I knew I wanted to use Terraform for configuring the AWS setup. AWS is a complex service. I recommend having infrastructure as code because it is practical for prototyping. Terraform helps you to set up, version, and remove any AWS infrastructure. Martin has experience with Terraform, and he was doing code reviews for me. About the S3 upload, I found this existing solution: jakejarvis/s3-sync-action.

Repository

All sources are available on GitHub here, and I would like to highlight a few design decisions:

  • We have two S3 buckets. One is for manual uploads, and one is for generated data. CloudFront has a configured origin group with a fail-over bucket. CloudFront is transferring a particular request to the bucket with generated files in case a file is not in the primary bucket.
  • We have an error page for invalid URLs.
  • Sync Action is uploading all files from the content folder and invalidating the CloudFront cache. It was necessary to add a delete flag to handle file removals.
  • We configured GitHub action for infrastructure changes. We are using a separate S3 bucket as a Terraform backend. The repository also contains the CODEOWNERS file. This file prevents unwanted infrastructure changes that can bring extra costs.
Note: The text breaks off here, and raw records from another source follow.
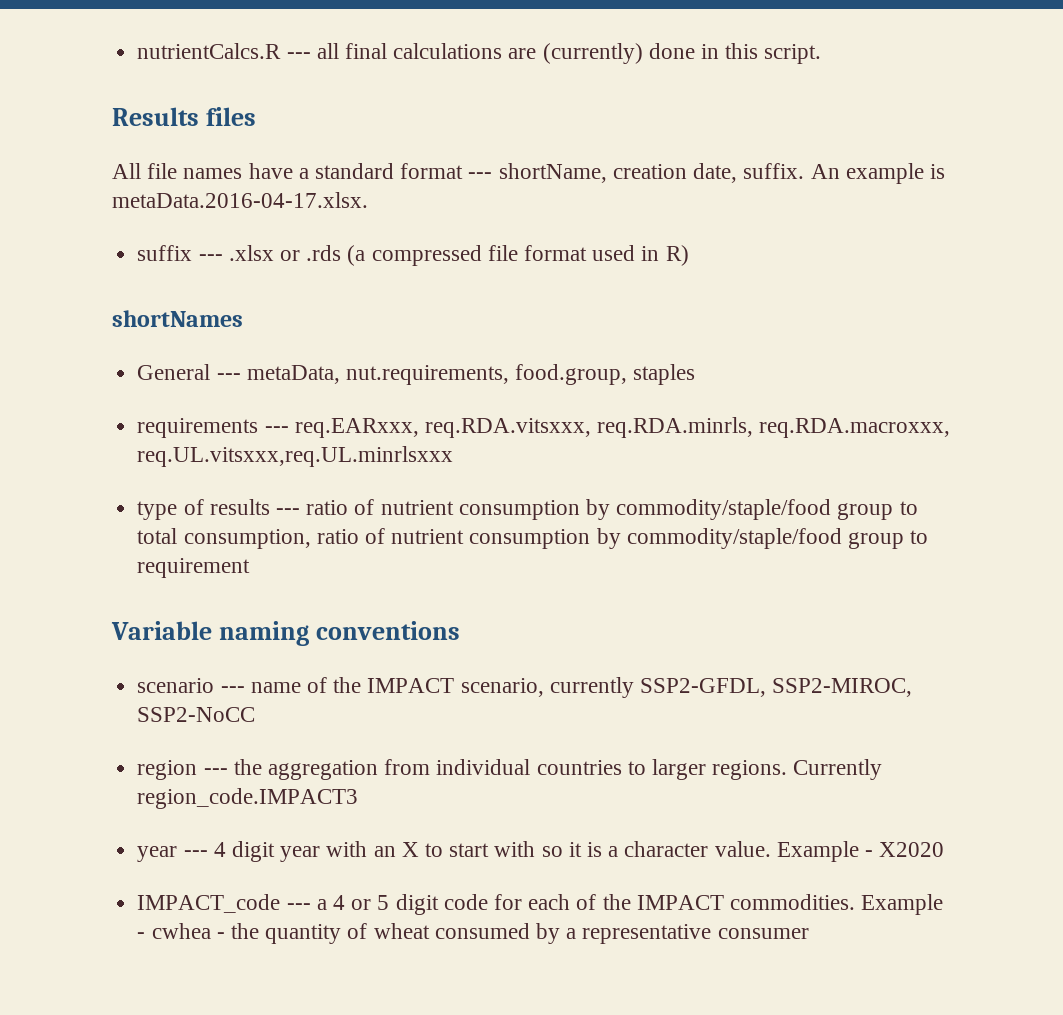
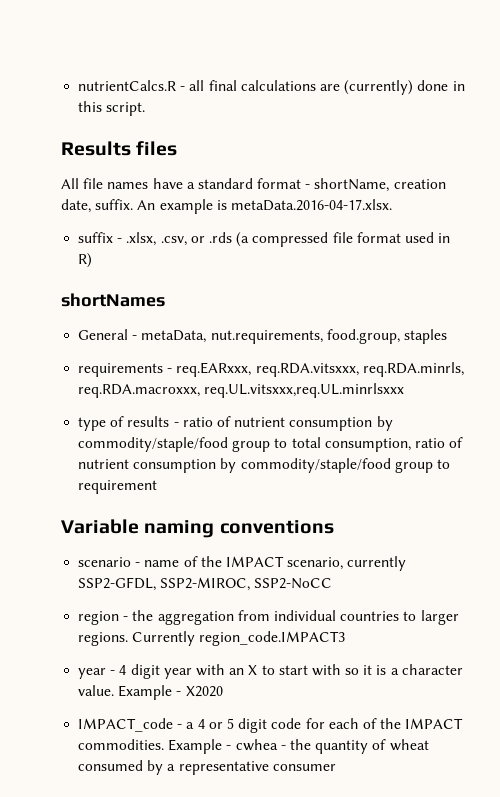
- nutrientCalcs.R --- all final calculations are (currently) done in this script.
+ nutrientCalcs.R - all final calculations are (currently) done in this script.
- All file names have a standard format --- shortName, creation date, suffix.
+ All file names have a standard format - shortName, creation date, suffix.
- suffix --- .xlsx or .rds (a compressed file format used in R)
+ suffix - .xlsx, .csv, or .rds (a compressed file format used in R)
- General --- metaData, nut.requirements, food.group, staples
+ General - metaData, nut.requirements, food.group, staples
- requirements --- req.EARxxx, req.RDA.vitsxxx, req.RDA.minrls, req.RDA.macroxxx, req.UL.vitsxxx,req.UL.minrlsxxx
+ requirements - req.EARxxx, req.RDA.vitsxxx, req.RDA.minrls, req.RDA.macroxxx, req.UL.vitsxxx,req.UL.minrlsxxx
- type of results --- ratio of nutrient consumption by commodity/staple/food group to total consumption, ratio of nutrient consumption by commodity/staple/food group to requirement
+ type of results - ratio of nutrient consumption by commodity/staple/food group to total consumption, ratio of nutrient consumption by commodity/staple/food group to requirement
- scenario --- name of the IMPACT scenario, currently SSP2-GFDL, SSP2-MIROC, SSP2-NoCC
+ scenario - name of the IMPACT scenario, currently SSP2-GFDL, SSP2-MIROC, SSP2-NoCC
- region --- the aggregation from individual countries to larger regions.
+ region - the aggregation from individual countries to larger regions.
- year --- 4 digit year with an X to start with so it is a character value.
+ year - 4 digit year with an X to start with so it is a character value.
- IMPACT_code --- a 4 or 5 digit code for each of the IMPACT commodities.
+ IMPACT_code - a 4 or 5 digit code for each of the IMPACT commodities.

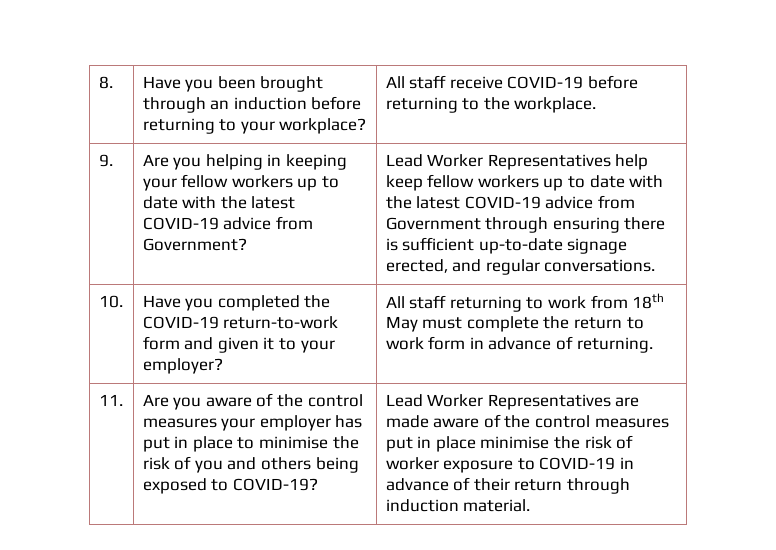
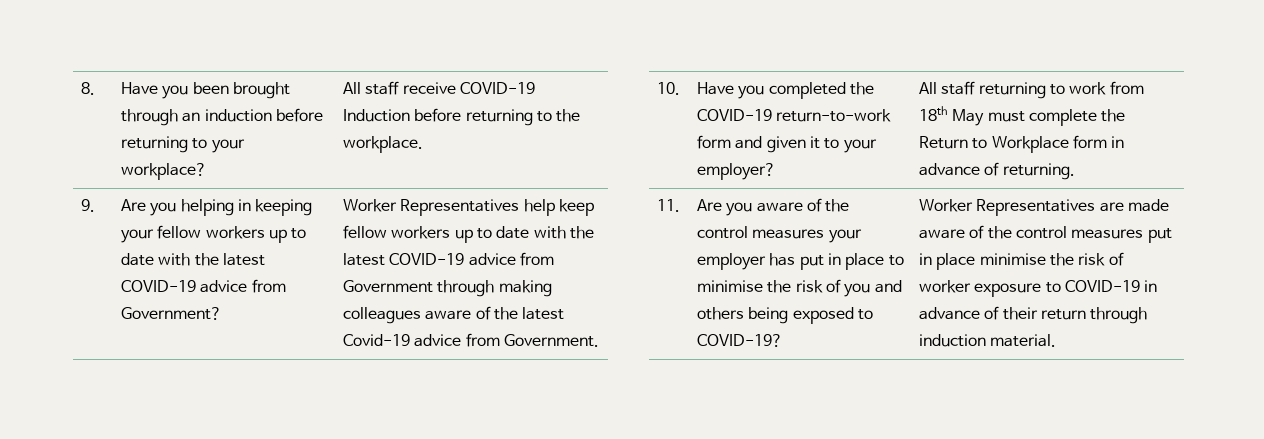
- 8. | Have you been brought through an induction before returning to your workplace? | All staff receive COVID-19 before returning to the workplace.
+ 8. | Have you been brought through an induction before returning to your workplace? | All staff receive COVID-19 Induction before returning to the workplace.
- Lead Worker Representatives help keep fellow workers up to date with the latest COVID-19 advice from Government through ensuring there is sufficient up-to-date signage erected, and regular conversations.
+ Worker Representatives help keep fellow workers up to date with the latest COVID-19 advice from Government through making colleagues aware of the latest Covid-19 advice from Government.
- 10. | Have you completed the COVID-19 return-to-work form and given it to your employer? | All staff returning to work from 18th May must complete the return to work form in advance of returning.
+ 10. | Have you completed the COVID-19 return-to-work form and given it to your employer? | All staff returning to work from 18th May must complete the Return to Workplace form in advance of returning.
- Lead Worker Representatives are made aware of the control measures put in place minimise the risk of worker exposure to COVID-19 in advance of their return through induction material.
+ Worker Representatives are made aware of the control measures put in place minimise the risk of worker exposure to COVID-19 in advance of their return through induction material.

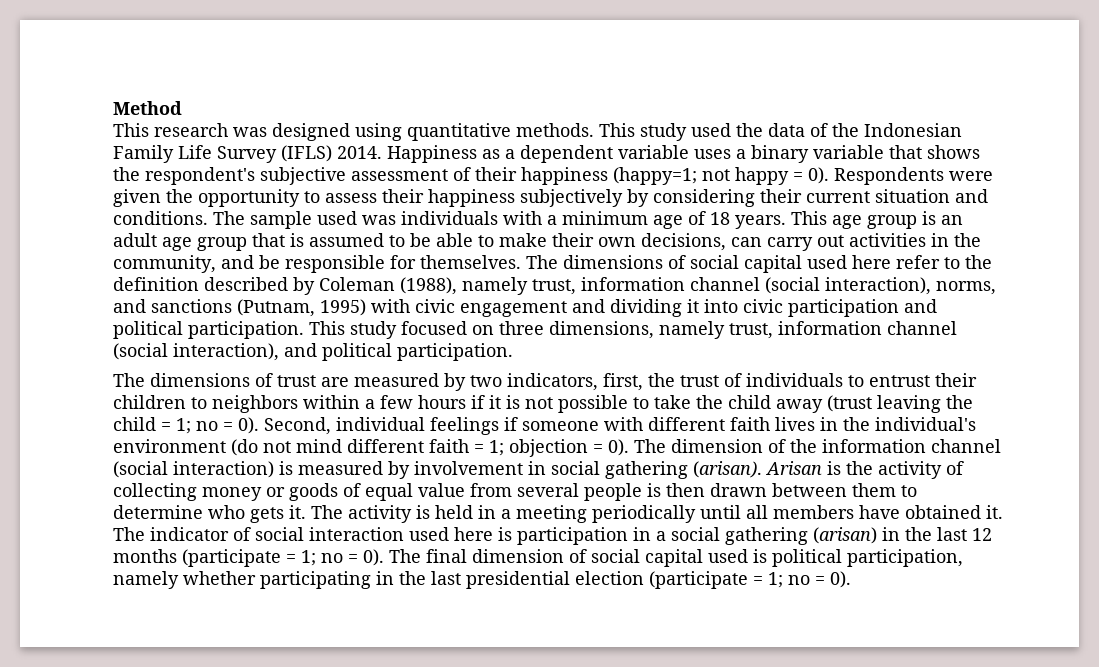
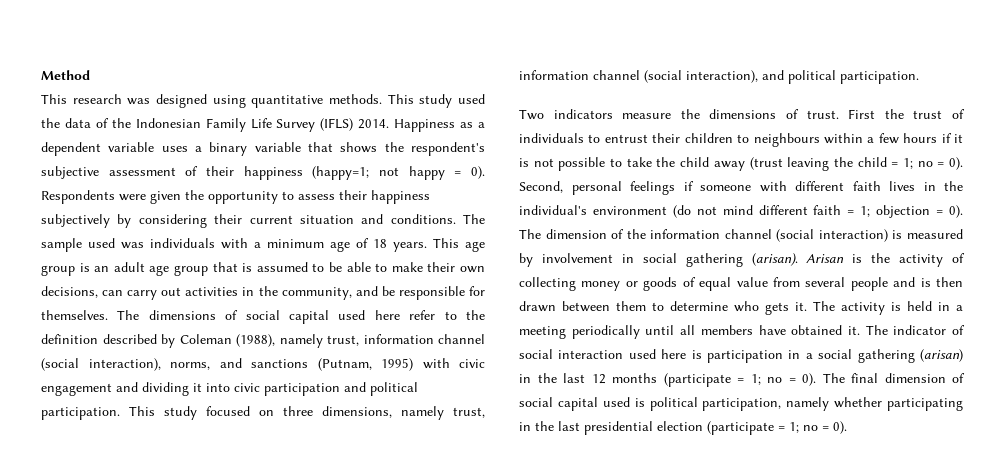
- The dimensions of trust are measured by two indicators, first, the trust of individuals to entrust their children to neighbors within a few hours if it is not possible to take the child away (trust leaving the child = 1; no = 0).
+ Two indicators measure the dimensions of trust. First the trust of individuals to entrust their children to neighbours within a few hours if it is not possible to take the child away (trust leaving the child = 1; no = 0).
- Second, individual feelings if someone with different faith lives in the individual's environment (do not mind different faith = 1; objection = 0).
+ Second, personal feelings if someone with different faith lives in the individual's environment (do not mind different faith = 1; objection = 0).
- Arisan is the activity of collecting money or goods of equal value from several people is then drawn between them to determine who gets it.
+ Arisan is the activity of collecting money or goods of equal value from several people and is then drawn between them to determine who gets it.

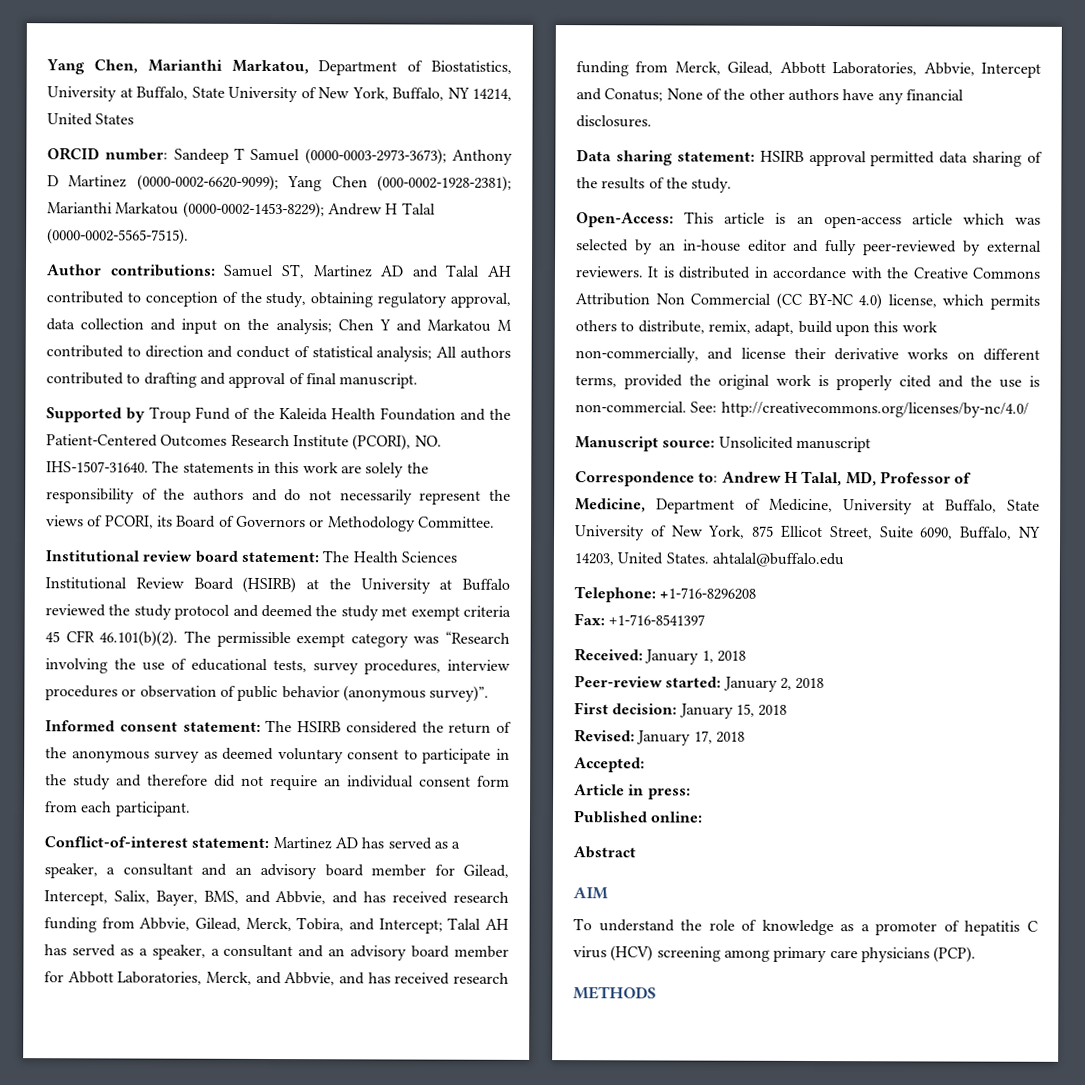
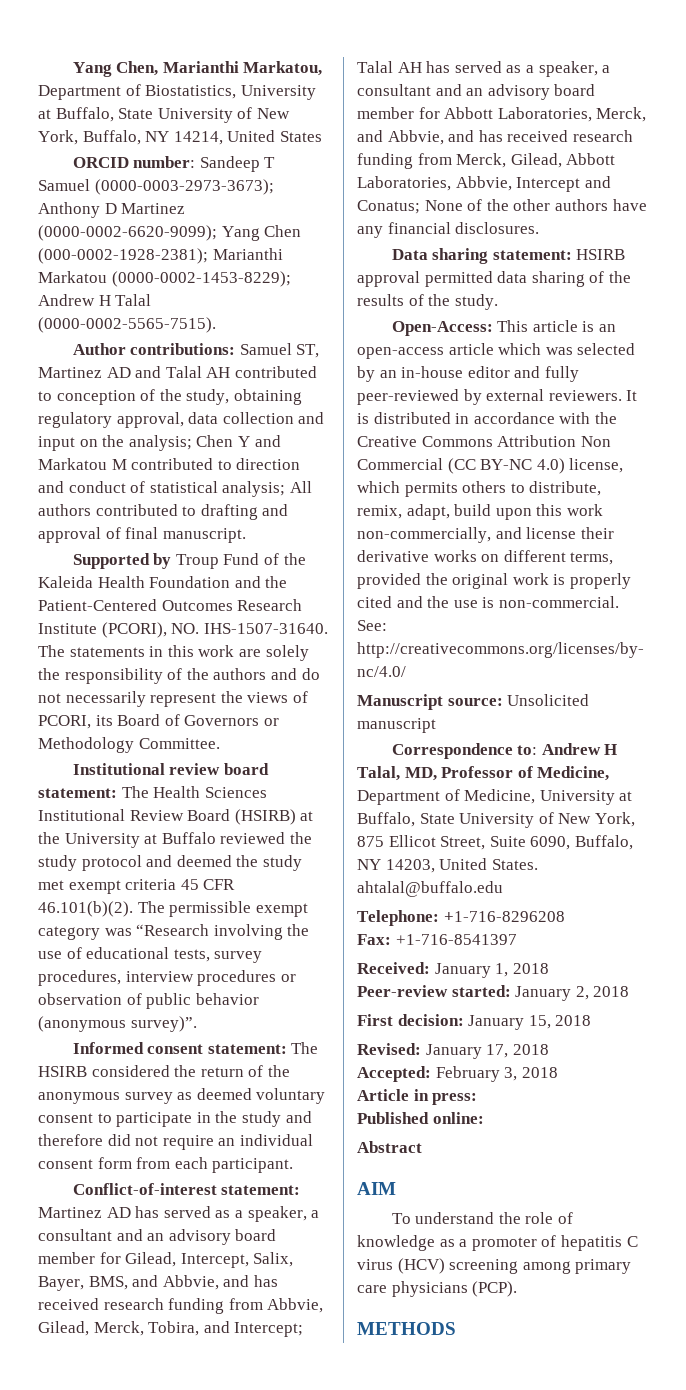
- Accepted:
+ Accepted: February 3, 2018

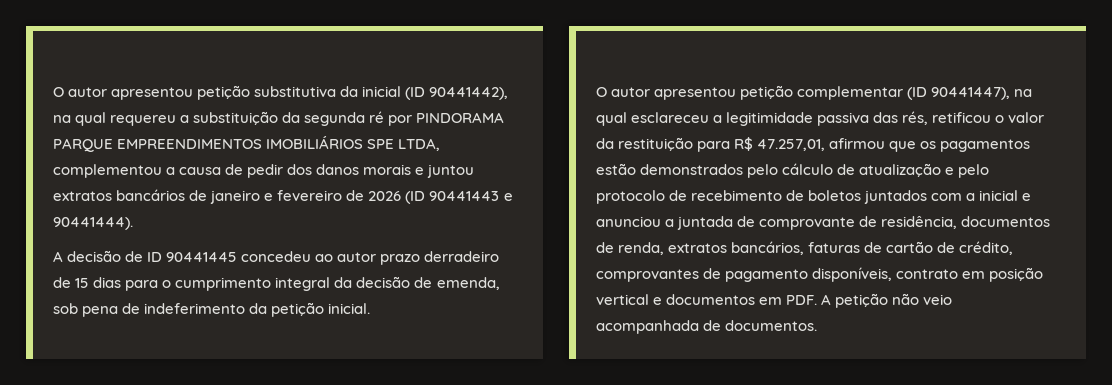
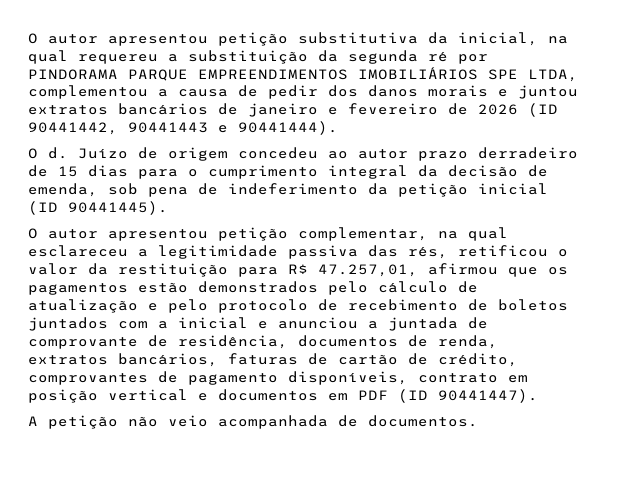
- O autor apresentou petição substitutiva da inicial (ID 90441442), na qual requereu a substituição da segunda ré por PINDORAMA PARQUE EMPREENDIMENTOS IMOBILIÁRIOS SPE LTDA, complementou a causa de pedir dos danos morais e juntou extratos bancários de janeiro e fevereiro de 2026 (ID 90441443 e 90441444).
+ O autor apresentou petição substitutiva da inicial, na qual requereu a substituição da segunda ré por PINDORAMA PARQUE EMPREENDIMENTOS IMOBILIÁRIOS SPE LTDA, complementou a causa de pedir dos danos morais e juntou extratos bancários de janeiro e fevereiro de 2026 (ID 90441442, 90441443 e 90441444).
- A decisão de ID 90441445 concedeu ao autor prazo derradeiro de 15 dias para o cumprimento integral da decisão de emenda, sob pena de indeferimento da petição inicial.
- O autor apresentou petição complementar (ID 90441447), na qual esclareceu a legitimidade passiva das rés, retificou o valor da restituição para R$ 47.257,01, afirmou que os pagamentos estão demonstrados pelo cálculo de atualização e pelo protocolo de recebimento de boletos juntados com a inicial e anunciou a juntada de comprovante de residência, documentos de renda, extratos bancários, faturas de cartão de crédito, comprovantes de pagamento disponíveis, contrato em posição vertical e documentos em PDF. A petição não veio acompanhada de documentos.
+ O d. Juízo de origem concedeu ao autor prazo derradeiro de 15 dias para o cumprimento integral da decisão de emenda, sob pena de indeferimento da petição inicial (ID 90441445).
+ O autor apresentou petição complementar, na qual esclareceu a legitimidade passiva das rés, retificou o valor da restituição para R$ 47.257,01, afirmou que os pagamentos estão demonstrados pelo cálculo de atualização e pelo protocolo de recebimento de boletos juntados com a inicial e anunciou a juntada de comprovante de residência, documentos de renda, extratos bancários, faturas de cartão de crédito, comprovantes de pagamento disponíveis, contrato em posição vertical e documentos em PDF (ID 90441447).
+ A petição não veio acompanhada de documentos.

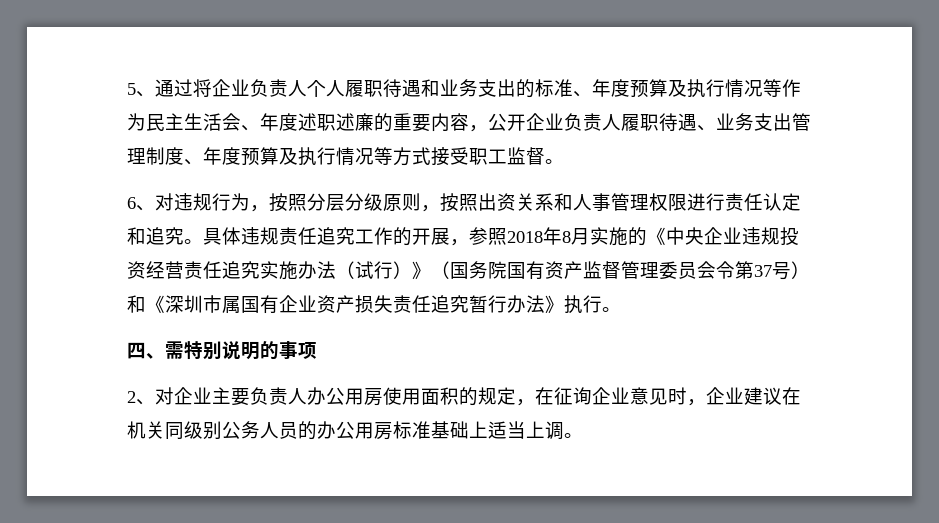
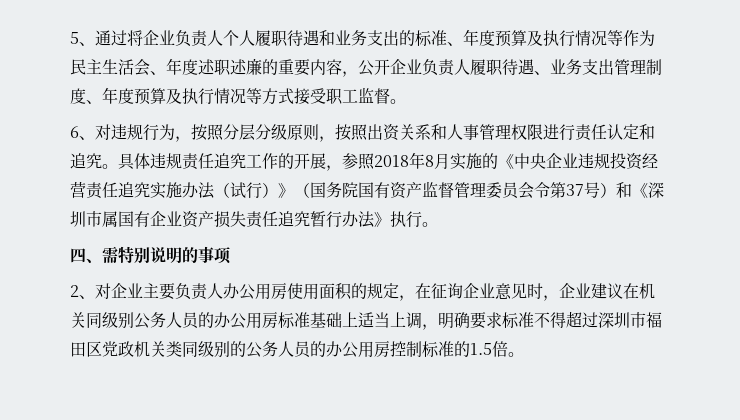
- 2、对企业主要负责人办公用房使用面积的规定，在征询企业意见时，企业建议在机关同级别公务人员的办公用房标准基础上适当上调。
+ 2、对企业主要负责人办公用房使用面积的规定，在征询企业意见时，企业建议在机关同级别公务人员的办公用房标准基础上适当上调，明确要求标准不得超过深圳市福田区党政机关类同级别的公务人员的办公用房控制标准的1.5倍。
Everybody can use GitHub GUI for uploading a new file right now. The file upload process is very transparent and clear. Maybe we will add a layer like NetlifyCMS on top of this architecture. It would hide the committing process, but it does not have a big priority at this point. I enjoyed this project because it was fun, and I learned some new things about Terraform and AWS. Thank you, Martin and Zoul, for your help and for being part of this project.